First Time Buyer
Asking prices leap 1.8 per cent despite end of stamp duty incentives
According to Rightmove’s house price index for October, this is the highest monthly rise at this time of year since October 2015.
The strong activity was partially driven by fast turnover of properties for sales and a “window of opportunity” before a potential interest rate rise later this year. This overcame a possible slowdown from the expiry of stamp duty incentives.
The report added that number of new sales being agreed was up 15.2 per cent in September but said that high demand was stalling recovery in depleted available stock.
It said that although the number of new properties coming to market was higher than in the summer, stock levels were still an issue for the market.
According to the report, this imbalance provides an opportunity for owners to sell and cash out if they are downsizing or if they do not need to buy another property.
Tim Bannister, Rightmove’s director of property data said: “2021 has been the year of the power buyer, with those in the most powerful position to proceed quickly and with most certainty ruling the roost over other buyers who have to sell but have yet to come to market.”
He added that one agent analysis showed that 87 per cent of their sales were to buyers who were ready to proceed, which was “typical” for many agents.
“Buyers being able to prove they are mortgage-ready or have cash in the bank helps them get up the pecking order. Whilst available stock for sale is still close to record lows, there are signs that this has stopped falling and stabilised this month, so fresh new choice is slowly growing,” he added.
He continued that as the end of the year approached many prospective buyers would be focusing on a having a normal Christmas so more “determined buyers” who sold their property could “act fast and buy with less competition.”
Managing director of Barrows and Forrester, James Forrester, said that the market had shown an “incredibly strong performance” despite the rollback of the stamp duty holiday.
He said: “We’re now seeing definitive proof that while the stamp duty holiday may have acted as a starting pistol where the property market revival was concerned, the race certainly hasn’t been run and this strong upward growth is unlikely to dissipate anytime soon.
“While it seems too soon to talk about Christmas, it won’t be long before it arrives and while many will be eyeing the New Year with regard to selling their home, now is the time to get your house in order so that come the 1 January you’re on the market and attracting interest.”
Director of Benham and Reeves, Marc von Grundherr, said the market was now seeing a second wave of activity as buyers avoiding “chaotic market conditions” of the past year entered the space.
He said: “With the market remaining particularly buoyant, those entering with a property to sell are pricing high and this has caused yet further growth where asking prices are concerned.

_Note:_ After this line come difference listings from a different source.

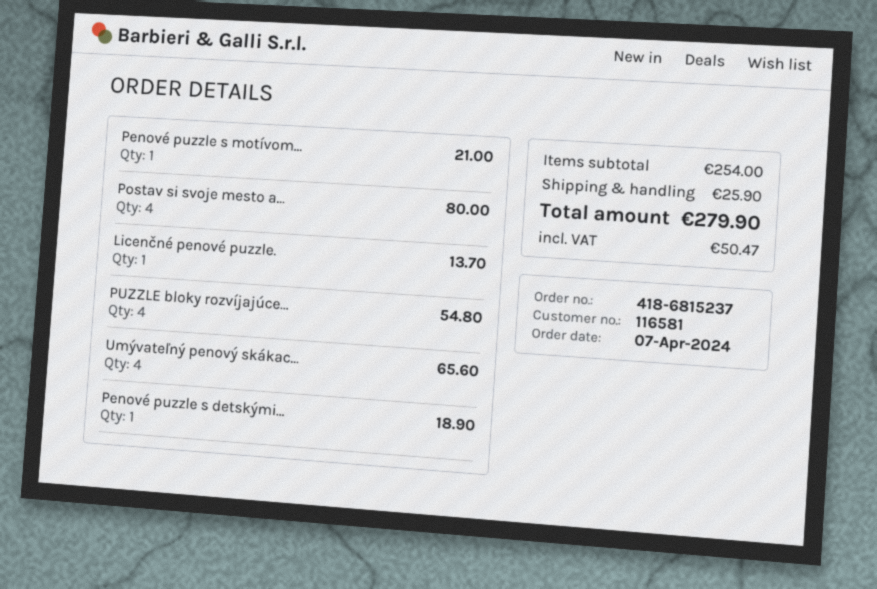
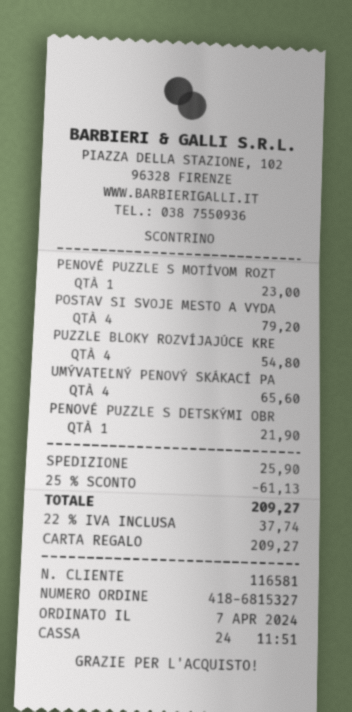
order number: 418-6815237 -> 418-6815327
Penové puzzle s motívom...: 1 for 21.00 -> 1 for 23.00
Postav si svoje mesto a...: 4 for 80.00 -> 4 for 79.20
Licenčné penové puzzle.: 1 for 13.70 -> none
Penové puzzle s detskými...: 1 for 18.90 -> 1 for 21.90
discount: none -> 25% = 61.13
tax: 50.47 -> 37.74
total: 279.90 -> 209.27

While initial asking price expectations are perhaps a little over-optimistic, to say the least, a lack of stock to satisfy demand means that homes are selling fast and for a very good price.
“Full house” market conditions
The report said that all-time record highs were recorded in all regions and three UK sectors of first-time buyers, second stepper and top of the ladder.
The report said that the national average asking price for a first-time buyer went up by 0.8 per cent to £210,672 in October.
For second steppers it increased by 1.4 per cent to £315,386, while top of the ladder improved by 1.7 per cent to £630,819.
Regionally, the biggest monthly change in house prices was in the North West, which increased by 2.3 per cent to £232,639.
Wales also reported a 2.3 per cent monthly change, with average prices of £237,830.
In London and the South West, the monthly change was pegged at 1.9 per cent, bringing average house prices to £650,683 and £359,906 respectively.
The lowest monthly change was in the East of England, where the monthly price change was 0.1 per cent and average house price was £396,232.
Bannister said that these full house conditions were an “extremely rate event”.
Von Grundherr said: “We’re certainly starting to see stronger signs of a London market revival. House price growth across the capital has remained fairly muted in contrast to the rest of the nation but a return to the workplace and the return of foreign interest is starting to drive the market forward.
“Don’t be surprised to see London regain the property price growth top spot before the year is out.”